Only the lines from the first line of the entries through the line with "ECOADVANCE: 1 x" belong in the answer, each restated word for word and without pictures.
....
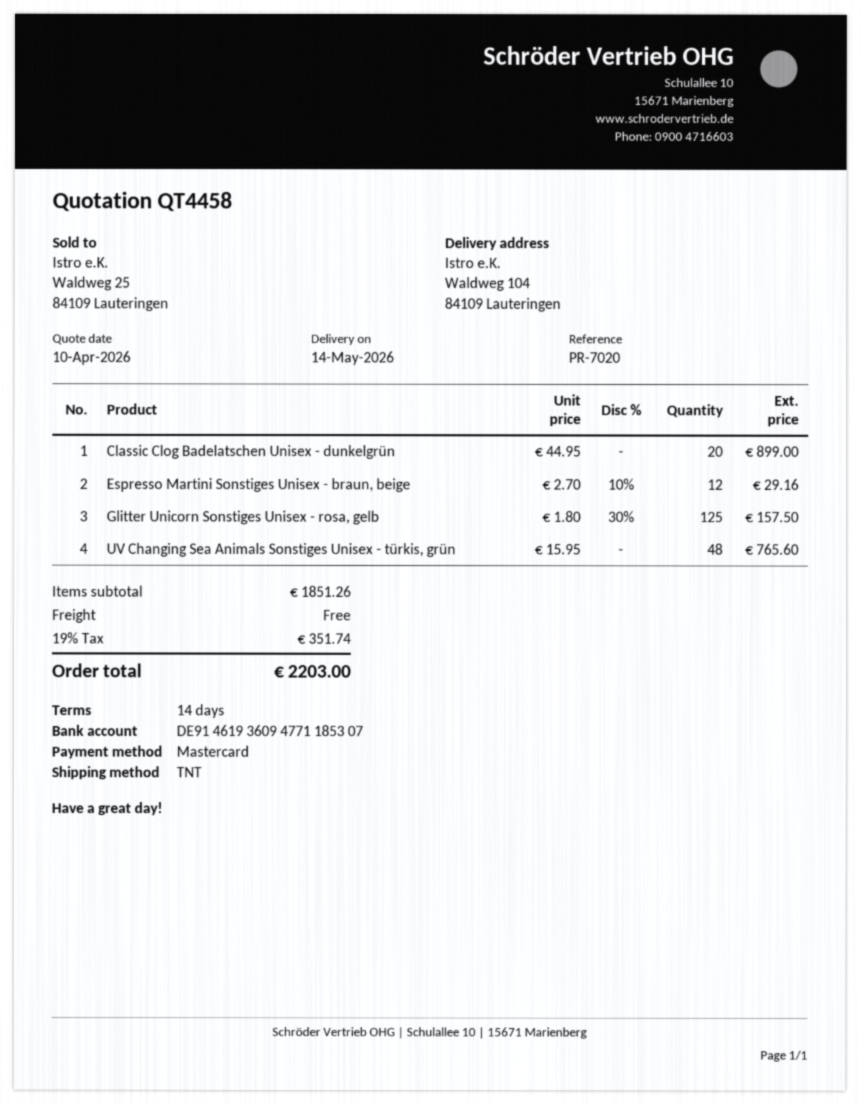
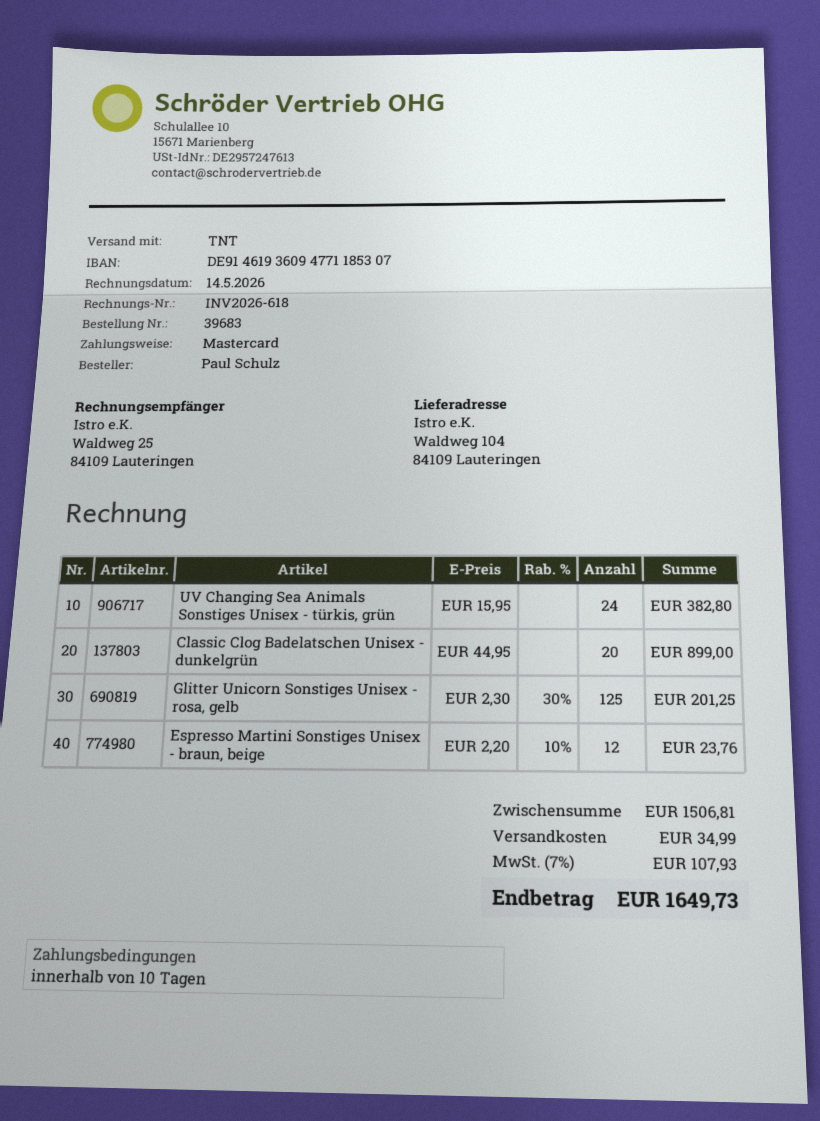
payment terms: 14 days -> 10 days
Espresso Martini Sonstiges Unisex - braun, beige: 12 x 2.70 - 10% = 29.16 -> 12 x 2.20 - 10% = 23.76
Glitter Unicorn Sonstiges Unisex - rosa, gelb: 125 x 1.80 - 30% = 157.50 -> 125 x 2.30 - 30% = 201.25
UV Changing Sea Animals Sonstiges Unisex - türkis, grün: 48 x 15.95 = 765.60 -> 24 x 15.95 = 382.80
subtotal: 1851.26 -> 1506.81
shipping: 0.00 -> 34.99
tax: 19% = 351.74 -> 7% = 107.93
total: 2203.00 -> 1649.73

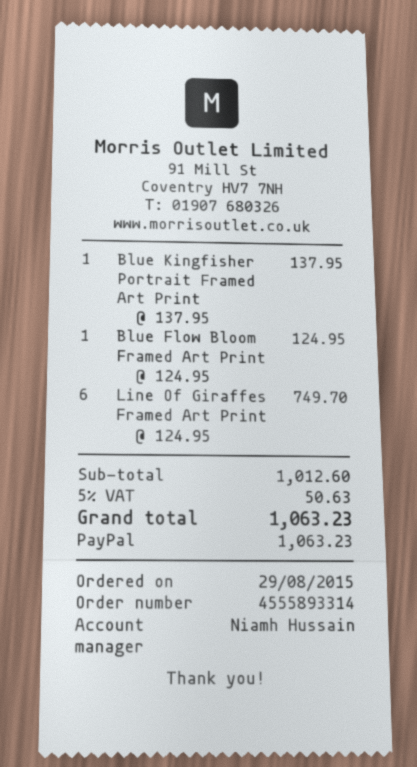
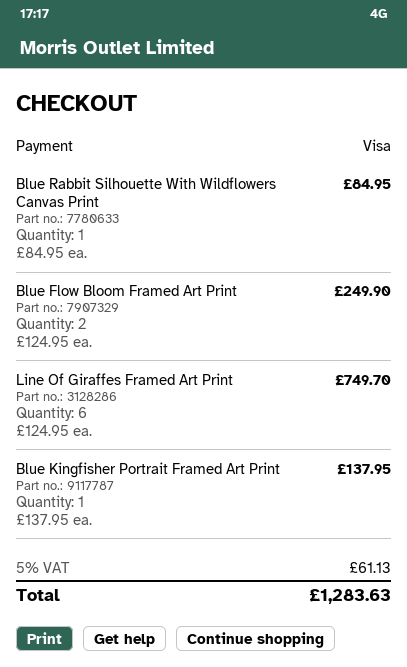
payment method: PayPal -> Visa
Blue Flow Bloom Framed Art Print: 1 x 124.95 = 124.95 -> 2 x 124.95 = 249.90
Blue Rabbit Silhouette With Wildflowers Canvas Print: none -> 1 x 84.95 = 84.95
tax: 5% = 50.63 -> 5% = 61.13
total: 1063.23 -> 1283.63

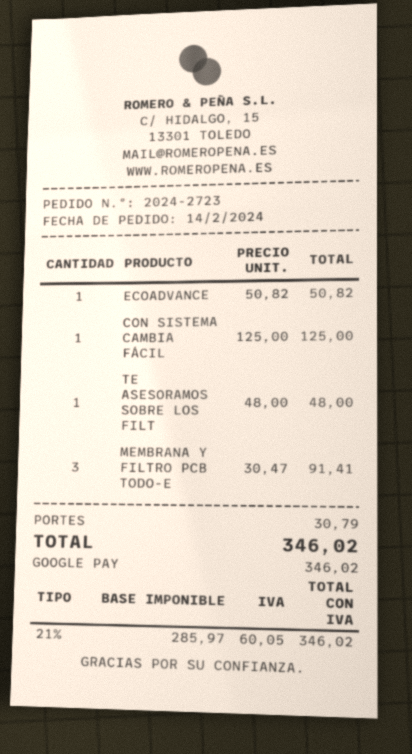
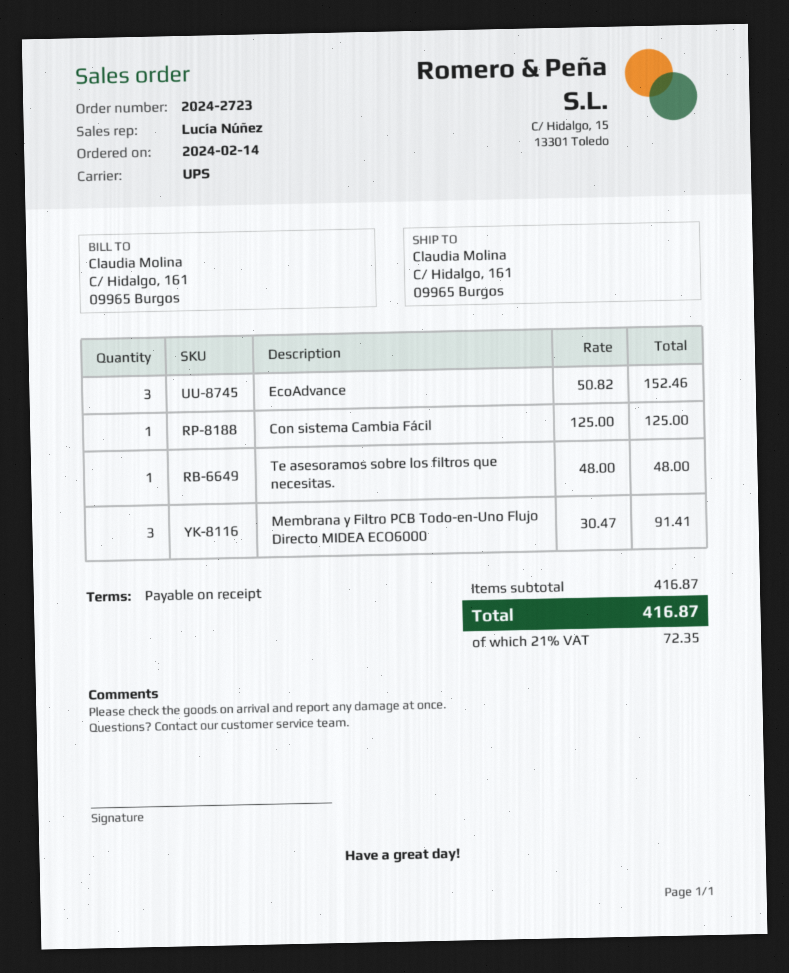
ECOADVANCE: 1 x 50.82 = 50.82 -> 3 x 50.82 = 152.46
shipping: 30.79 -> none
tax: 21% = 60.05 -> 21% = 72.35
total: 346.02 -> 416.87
....
Answer:
payment terms: 14 days -> 10 days
Espresso Martini Sonstiges Unisex - braun, beige: 12 x 2.70 - 10% = 29.16 -> 12 x 2.20 - 10% = 23.76
Glitter Unicorn Sonstiges Unisex - rosa, gelb: 125 x 1.80 - 30% = 157.50 -> 125 x 2.30 - 30% = 201.25
UV Changing Sea Animals Sonstiges Unisex - türkis, grün: 48 x 15.95 = 765.60 -> 24 x 15.95 = 382.80
subtotal: 1851.26 -> 1506.81
shipping: 0.00 -> 34.99
tax: 19% = 351.74 -> 7% = 107.93
total: 2203.00 -> 1649.73

payment method: PayPal -> Visa
Blue Flow Bloom Framed Art Print: 1 x 124.95 = 124.95 -> 2 x 124.95 = 249.90
Blue Rabbit Silhouette With Wildflowers Canvas Print: none -> 1 x 84.95 = 84.95
tax: 5% = 50.63 -> 5% = 61.13
total: 1063.23 -> 1283.63

ECOADVANCE: 1 x 50.82 = 50.82 -> 3 x 50.82 = 152.46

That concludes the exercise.